• [WHAT THIS TASK INVOLVES]:
Your answer should consist of the lines below that hold the word "przód".

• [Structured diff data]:
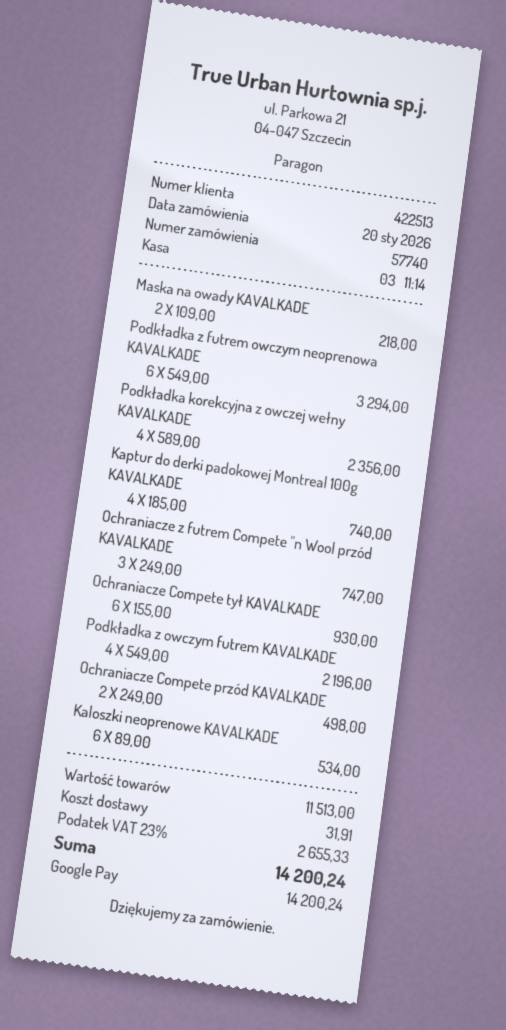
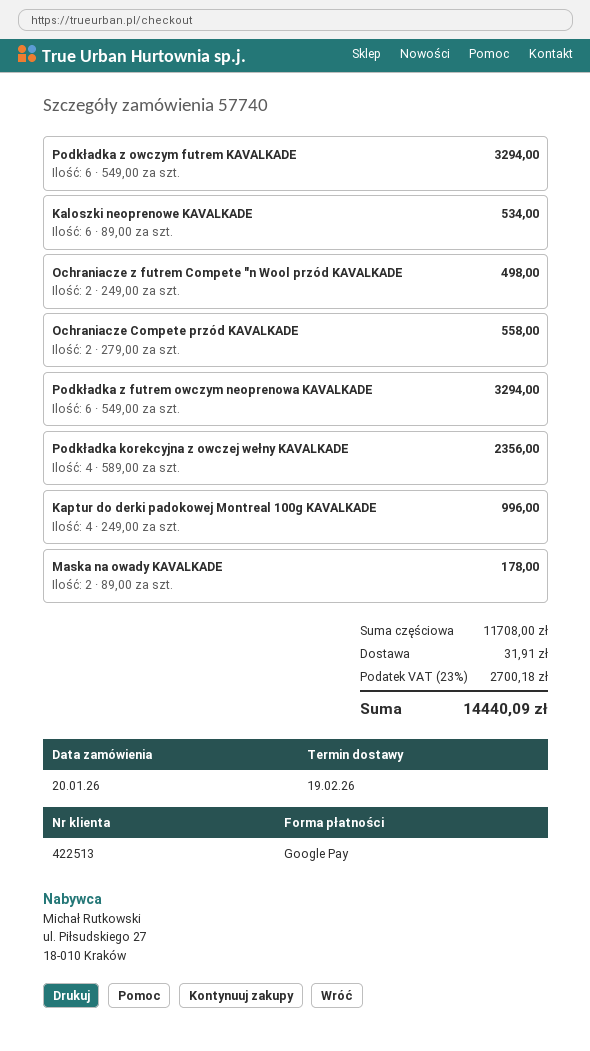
Maska na owady KAVALKADE: 2 x 109.00 = 218.00 -> 2 x 89.00 = 178.00
Kaptur do derki padokowej Montreal 100g KAVALKADE: 4 x 185.00 = 740.00 -> 4 x 249.00 = 996.00
Ochraniacze z futrem Compete "n Wool przód KAVALKADE: 3 x 249.00 = 747.00 -> 2 x 249.00 = 498.00
Ochraniacze Compete tył KAVALKADE: 6 x 155.00 = 930.00 -> none
Podkładka z owczym futrem KAVALKADE: 4 x 549.00 = 2196.00 -> 6 x 549.00 = 3294.00
Ochraniacze Compete przód KAVALKADE: 2 x 249.00 = 498.00 -> 2 x 279.00 = 558.00
subtotal: 11513.00 -> 11708.00
tax: 23% = 2655.33 -> 23% = 2700.18
total: 14200.24 -> 14440.09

• [THE COMPLETED TASK]:
Ochraniacze z futrem Compete "n Wool przód KAVALKADE: 3 x 249.00 = 747.00 -> 2 x 249.00 = 498.00
Ochraniacze Compete przód KAVALKADE: 2 x 249.00 = 498.00 -> 2 x 279.00 = 558.00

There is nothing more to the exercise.